*DATA FOR PROCESSING*.
++++++++++++++++++++

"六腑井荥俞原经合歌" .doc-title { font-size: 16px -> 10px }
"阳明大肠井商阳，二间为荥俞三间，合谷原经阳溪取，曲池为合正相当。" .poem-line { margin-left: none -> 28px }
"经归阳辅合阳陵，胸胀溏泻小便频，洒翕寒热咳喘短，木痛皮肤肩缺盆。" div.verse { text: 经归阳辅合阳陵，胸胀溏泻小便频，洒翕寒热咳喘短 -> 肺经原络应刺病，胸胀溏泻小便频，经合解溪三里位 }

++++++++++++++++++++

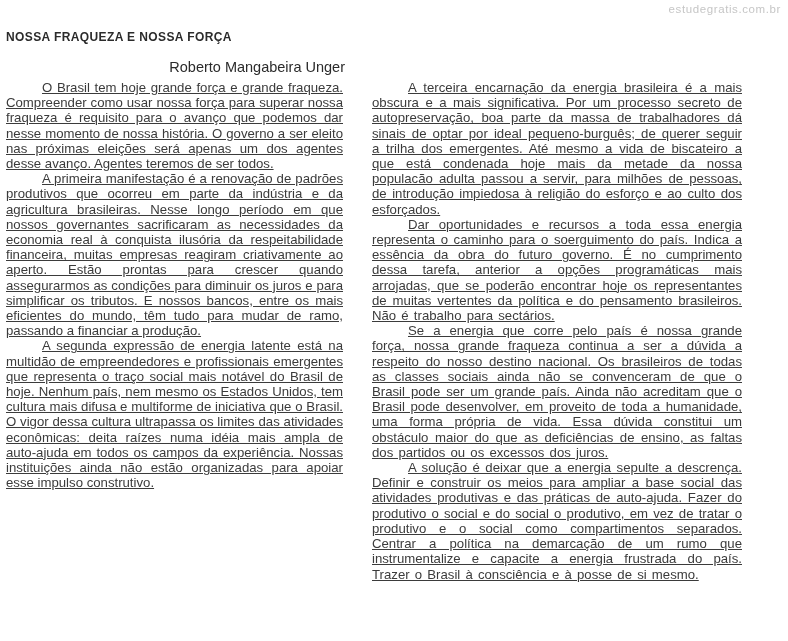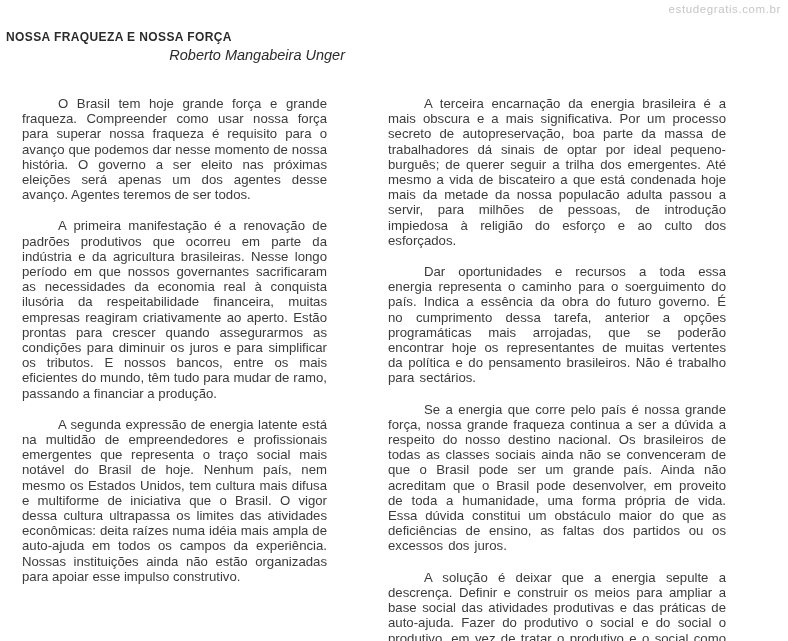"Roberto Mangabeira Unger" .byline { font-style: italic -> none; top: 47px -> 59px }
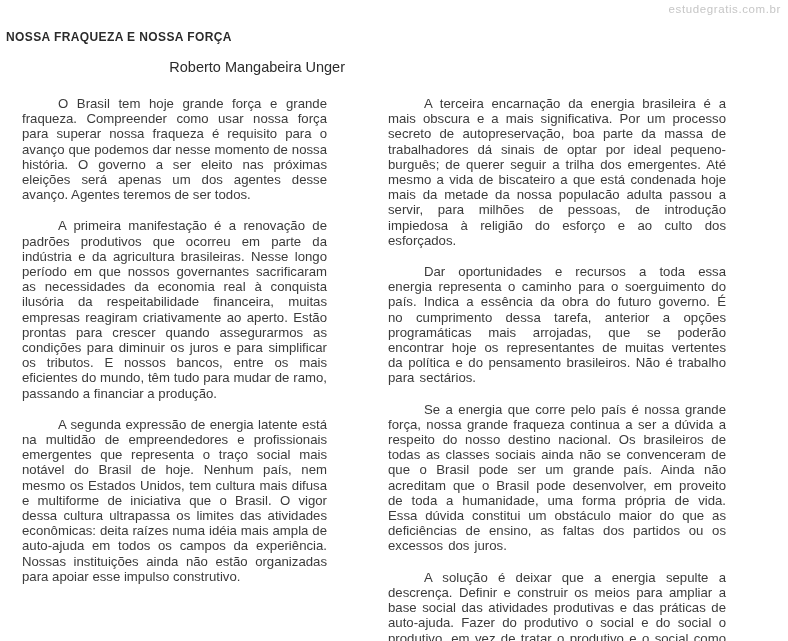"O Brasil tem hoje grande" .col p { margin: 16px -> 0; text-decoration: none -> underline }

++++++++++++++++++++

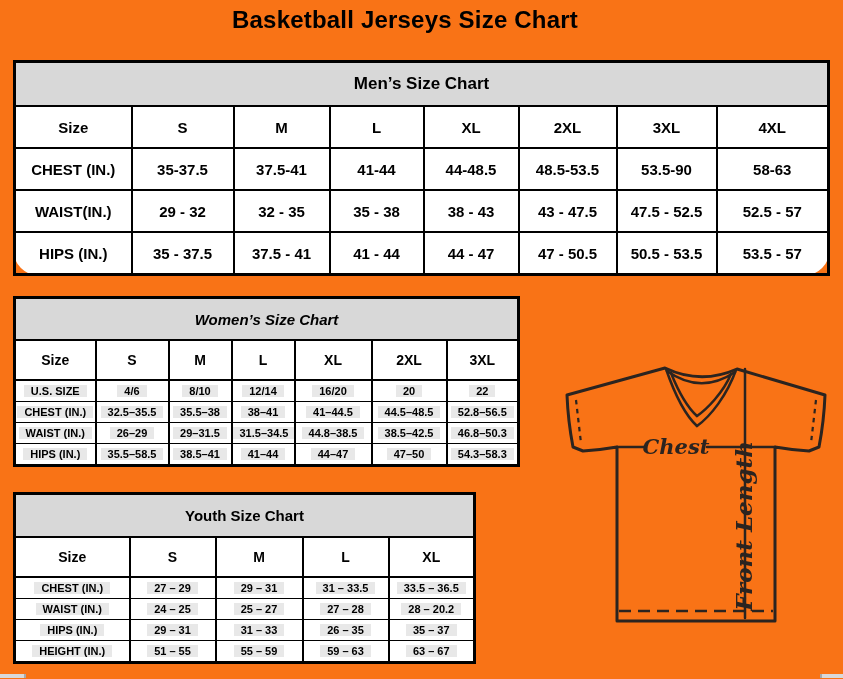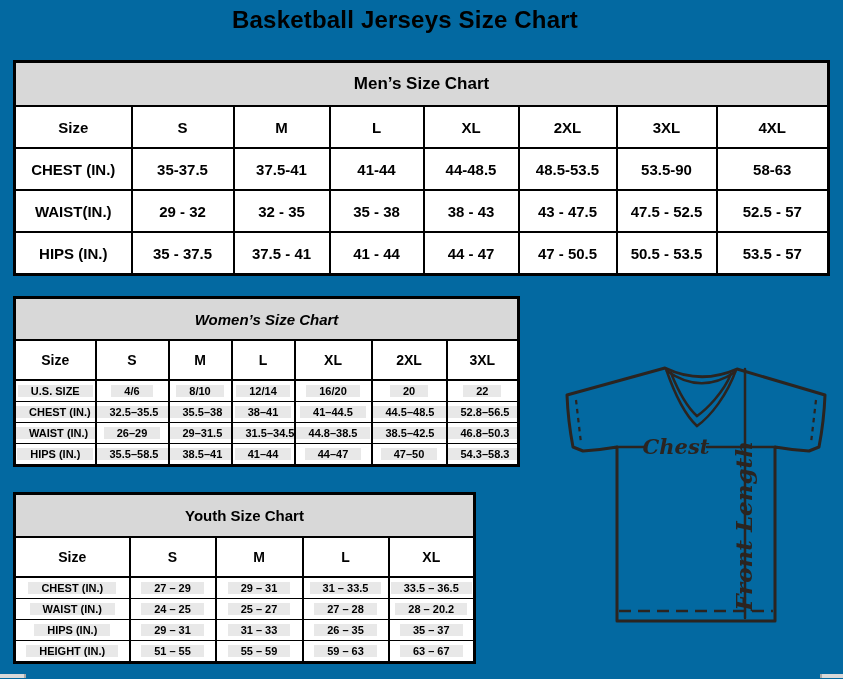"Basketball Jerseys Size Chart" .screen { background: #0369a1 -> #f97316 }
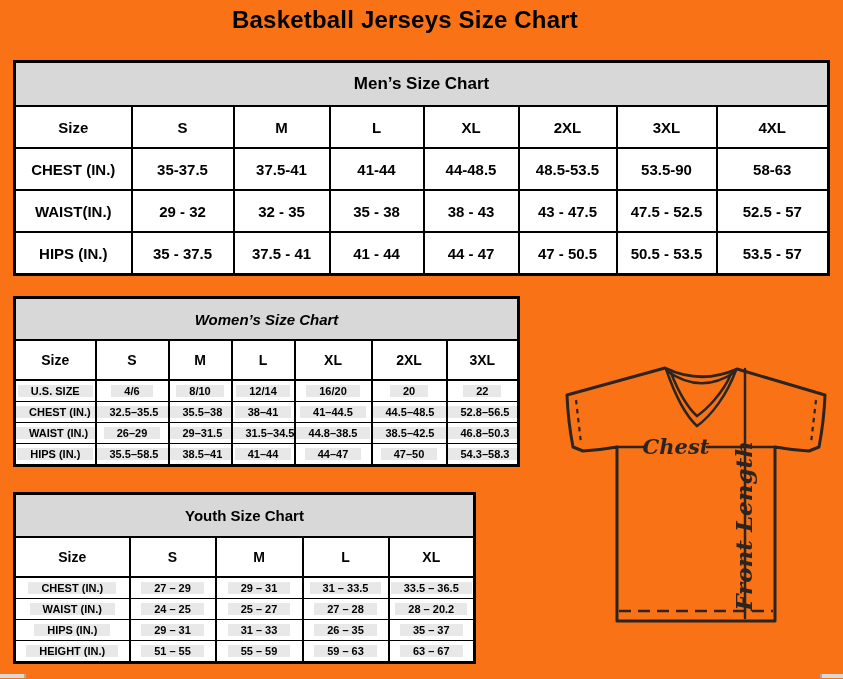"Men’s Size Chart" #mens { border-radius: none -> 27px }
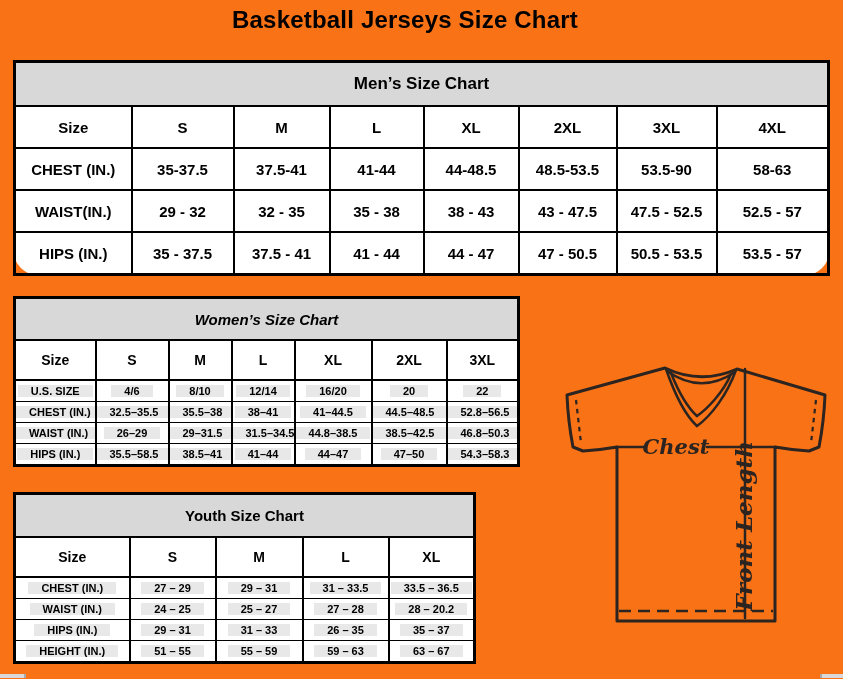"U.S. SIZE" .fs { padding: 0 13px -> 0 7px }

++++++++++++++++++++

*WHAT THIS TASK INVOLVES*.
From the records above, extract exactly and only the lines that begin at the line with "font-size: 16px ->" and stop after the line with "text: 经归阳辅合阳陵，胸胀溏泻小便频，洒翕寒热咳喘短 ->".

*RESPONSE TO THIS EXERCISE*.
"六腑井荥俞原经合歌" .doc-title { font-size: 16px -> 10px }
"阳明大肠井商阳，二间为荥俞三间，合谷原经阳溪取，曲池为合正相当。" .poem-line { margin-left: none -> 28px }
"经归阳辅合阳陵，胸胀溏泻小便频，洒翕寒热咳喘短，木痛皮肤肩缺盆。" div.verse { text: 经归阳辅合阳陵，胸胀溏泻小便频，洒翕寒热咳喘短 -> 肺经原络应刺病，胸胀溏泻小便频，经合解溪三里位 }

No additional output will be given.